Itemized modification records
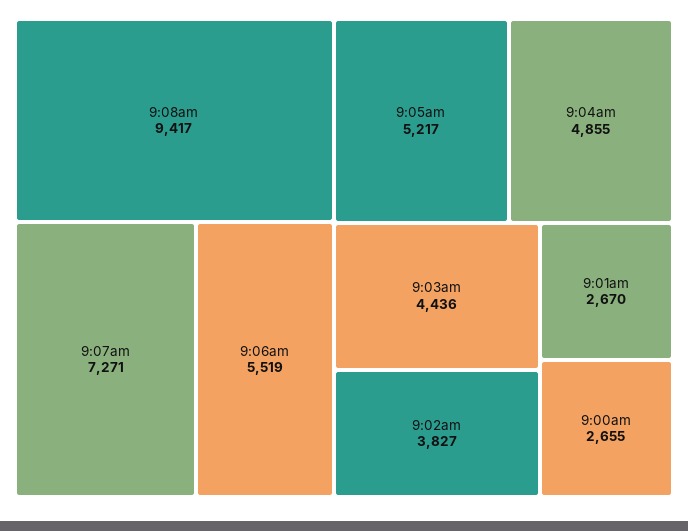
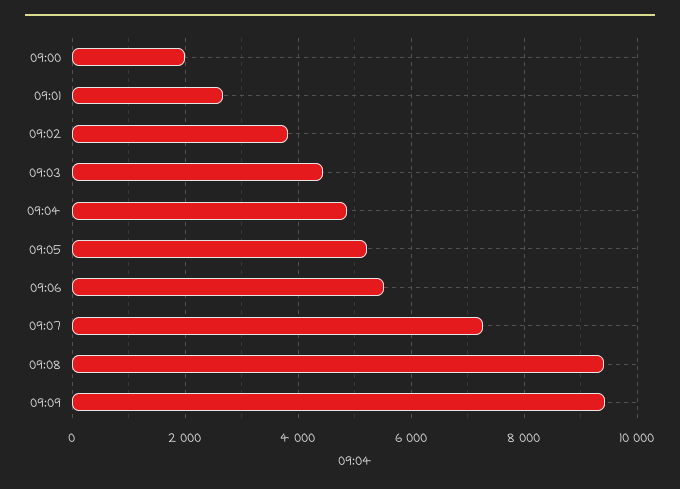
9:00am: 2655 -> 2000
09:09: none -> 9400

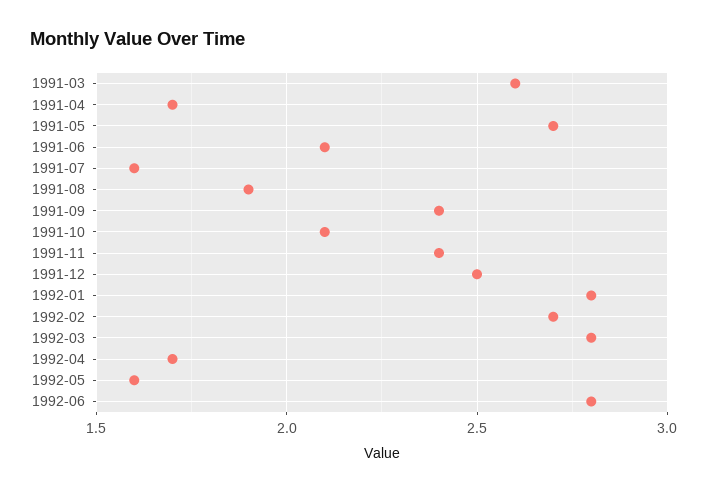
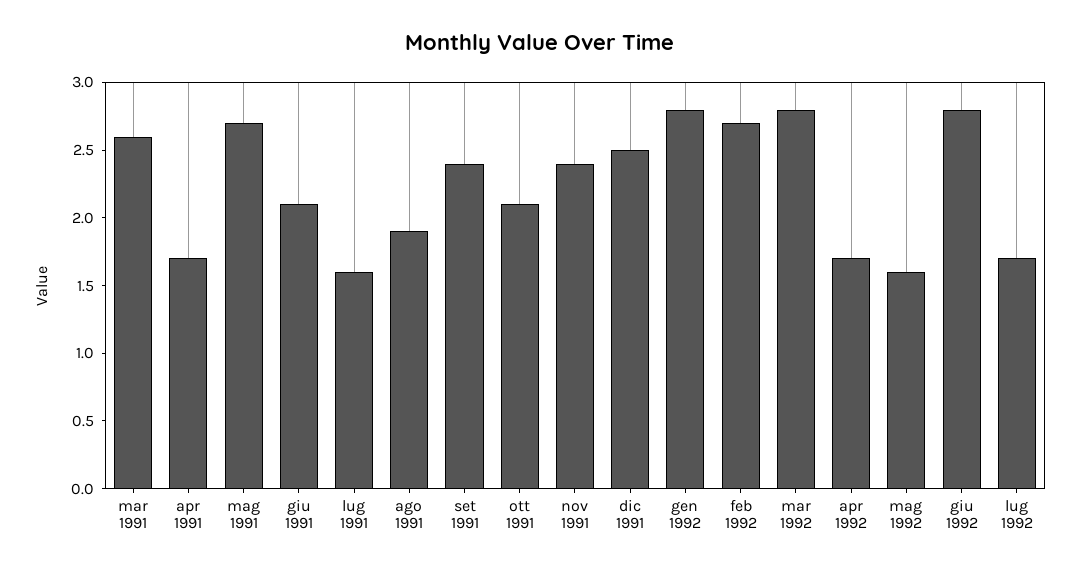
lug 1992: none -> 1.7

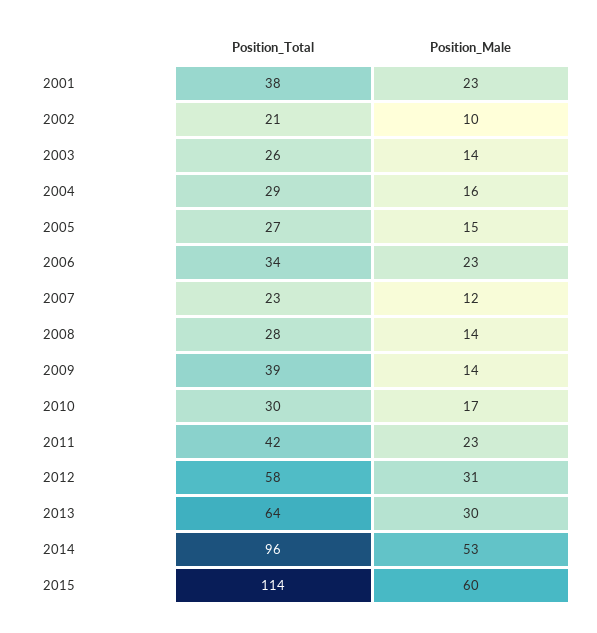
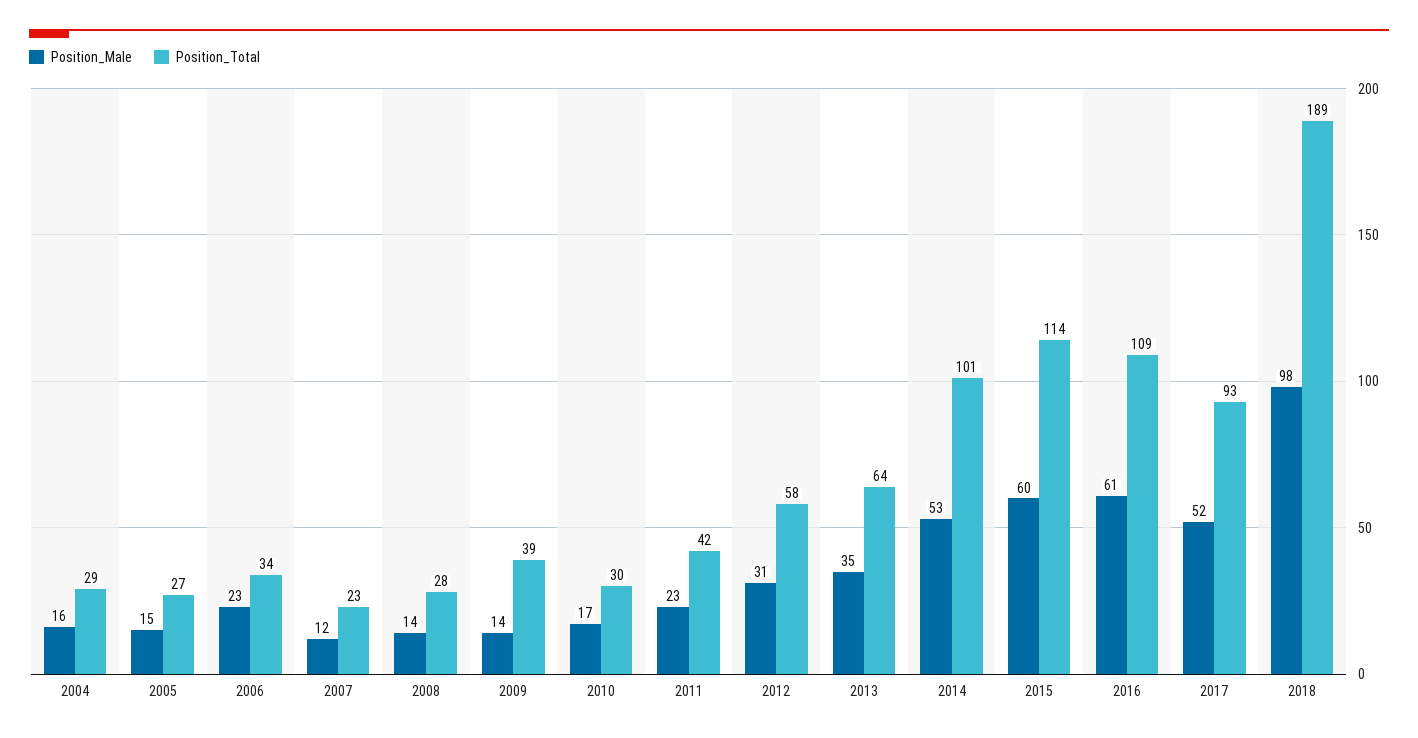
Position_Total, 2001: 38 -> none
Position_Male, 2001: 23 -> none
Position_Total, 2002: 21 -> none
Position_Male, 2002: 10 -> none
Position_Total, 2003: 26 -> none
Position_Male, 2003: 14 -> none
Position_Male, 2013: 30 -> 35
Position_Total, 2014: 96 -> 101
Position_Male, 2016: none -> 61
Position_Total, 2016: none -> 109
Position_Male, 2017: none -> 52
Position_Total, 2017: none -> 93
Position_Male, 2018: none -> 98
Position_Total, 2018: none -> 189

## Work task
The answer consists solely of the lines from the one containing "Position_Total, 2017: none -> 93" through the last line of the data above, reproduced exactly.

## Answer for the task
Position_Total, 2017: none -> 93
Position_Male, 2018: none -> 98
Position_Total, 2018: none -> 189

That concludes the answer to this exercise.